Hacker News new | ask | show | jobs
by jetblackio 3154 days ago
Not sure if this is a good place to ask, but how do Apache Arrow and Parquet compare to Apache Kudu (https://kudu.apache.org/)? Seems like all three are columnar data solutions, but it's not clear when you'd use one over the other.

Kind of surprised the article didn't mention Kudu for that matter.

2 comments

I have been working full-time on Kudu since its early development. As others have mentioned, Arrow and Kudu are quite different. Despite the controversial-sounding title of Daniel Abadi's article, his content was actually reasonable and his conclusion in the final paragraph of the article is worth reading. In summary, he acknowledges that in-memory and on-disk columnar formats have different goals and both have their place (Arrow being an in-memory format).

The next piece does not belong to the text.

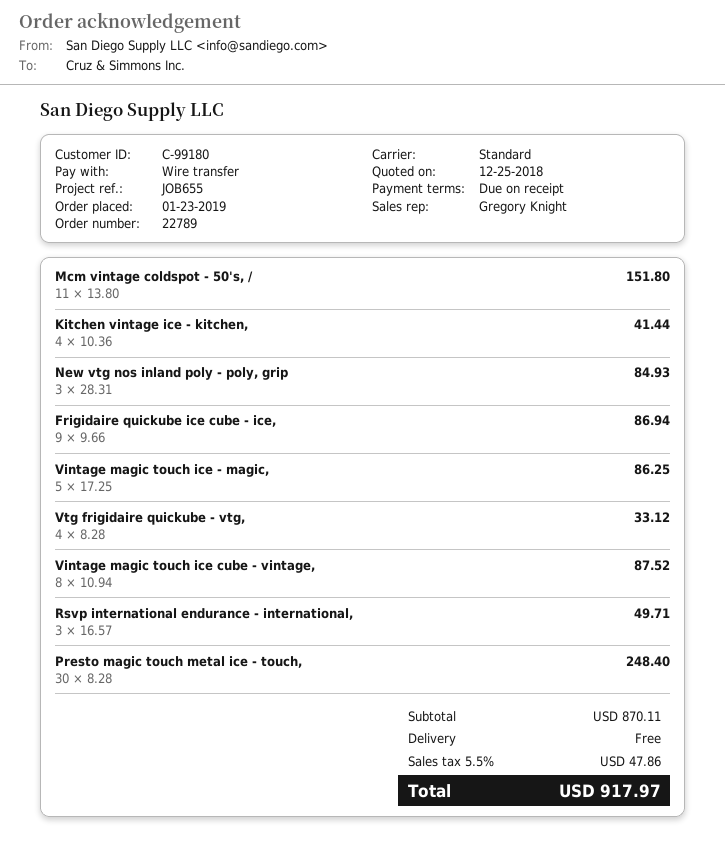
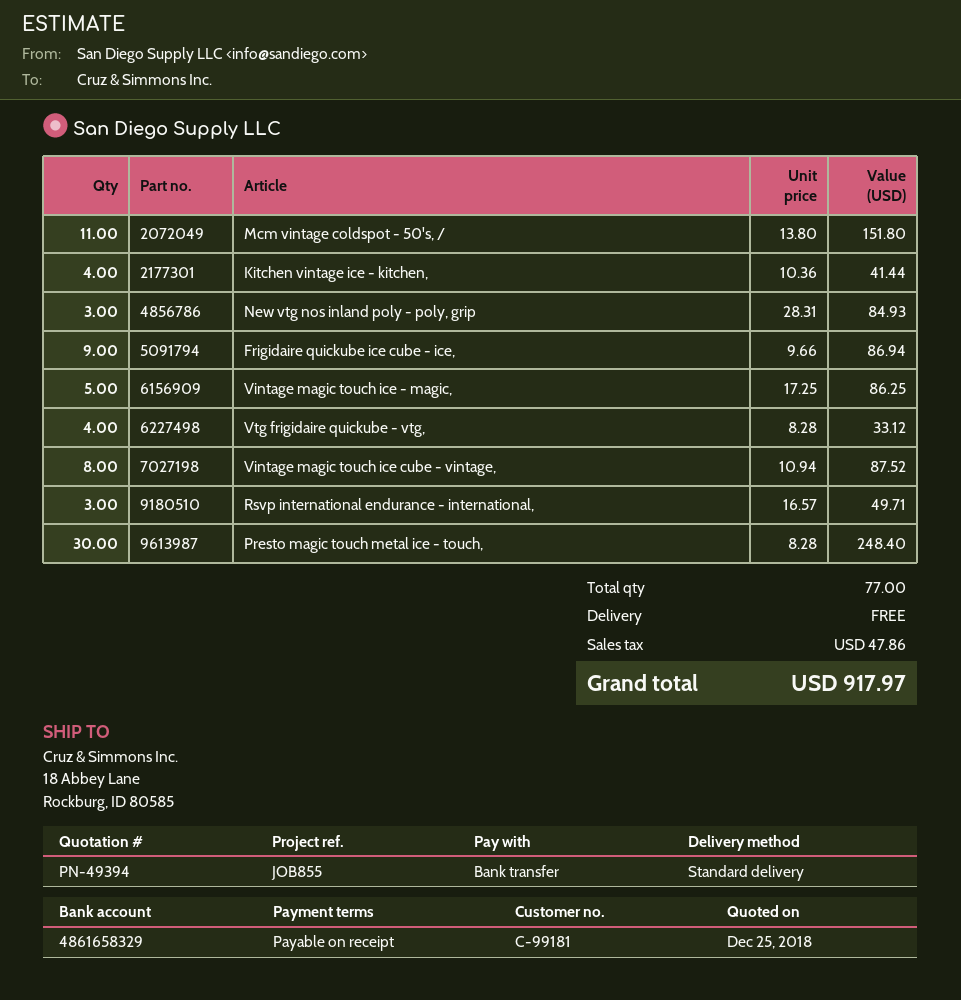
customer number: C-99180 -> C-99181
reference: JOB655 -> JOB855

Apache Kudu is much more than a file format - it is a columnar distributed storage engine. One way to think of Kudu is as mutable Parquet, but really it's a database backend that integrates with Impala and Spark for SQL, among other systems. It's fault tolerant, manages partitioning for you, secure, and much more. For a quick introduction to Kudu you can check out this short slide deck I put together over a year ago... it's a bit dated but a good overview: https://www.slideshare.net/MichaelPercy3/intro-to-apache-kud...

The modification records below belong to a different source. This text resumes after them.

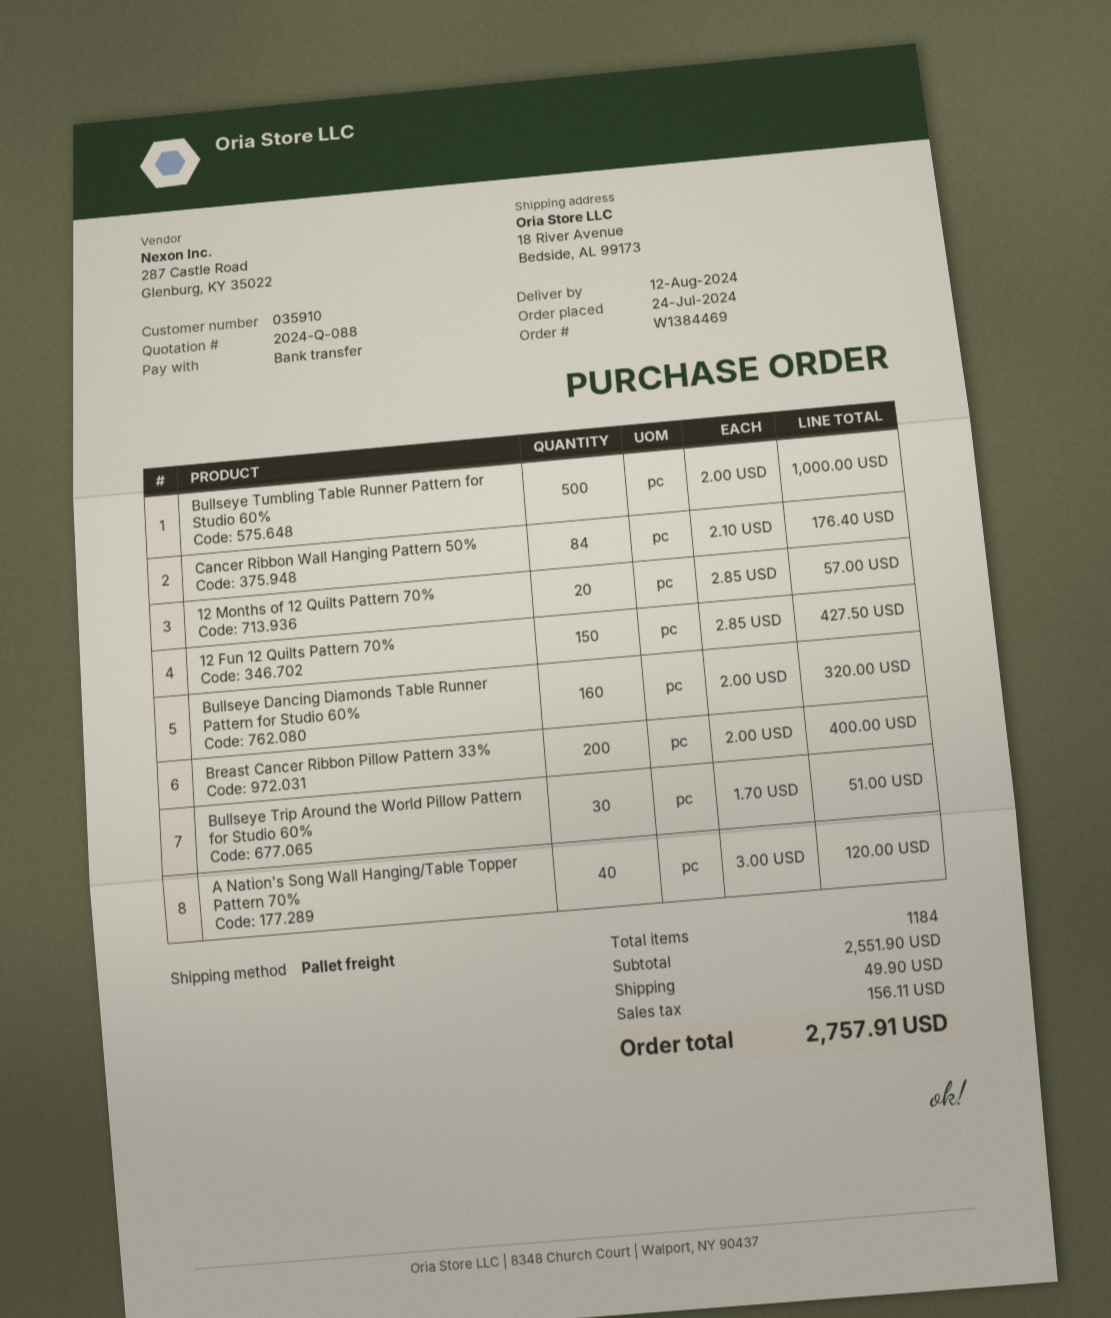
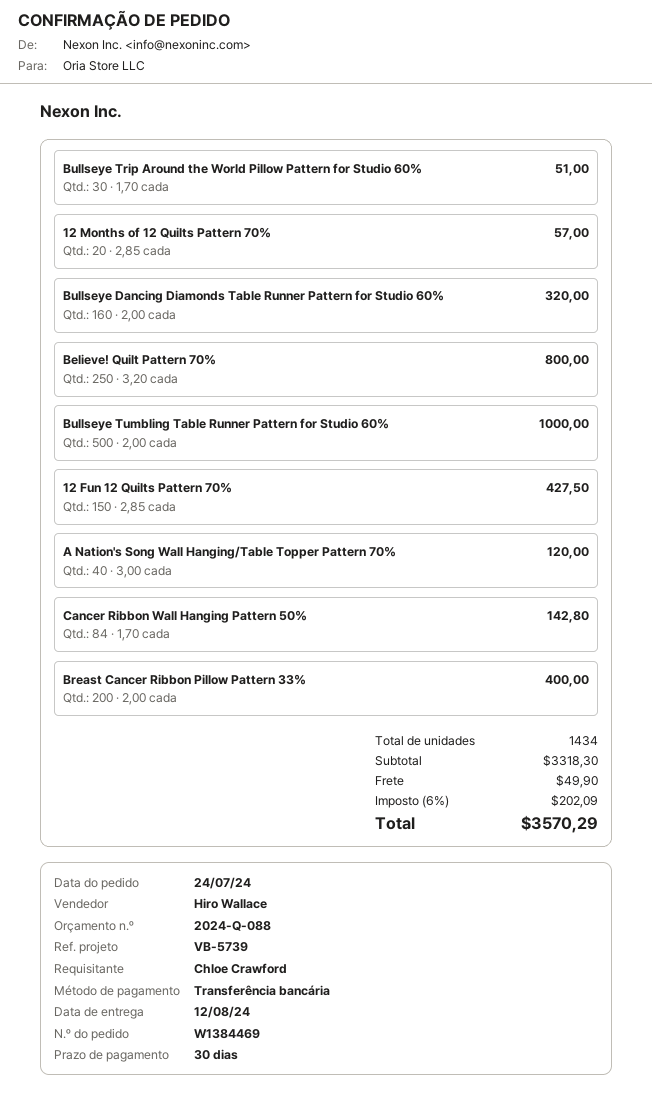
Cancer Ribbon Wall Hanging Pattern 50%: 84 x 2.10 = 176.40 -> 84 x 1.70 = 142.80
Believe! Quilt Pattern 70%: none -> 250 x 3.20 = 800.00
total quantity: 1184 -> 1434
subtotal: 2551.90 -> 3318.30
tax: 156.11 -> 202.09
total: 2757.91 -> 3570.29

For more up-to-date information, follow the Apache Kudu Blog at http://kudu.apache.org/blog/ or follow the official Apache Kudu twitter account @ApacheKudu.

This covers the distinction a bit better. https://www.slideshare.net/HadoopSummit/the-columnar-era-lev...
The agenda slide says Kudu is mutable on disk while Parquet is immutable on disk.
Right on, this is perfect. Thanks!
One quick note to make on this. Kudu is a storage implementation, (similar to Parquet in some ways). Arrow isn't about persistence and is actually built to be complementary to both Kudu and Parquet.

Also note: Kudu is a distributed process. Arrow and Parquet are libraries that can be embedded into your existing applications.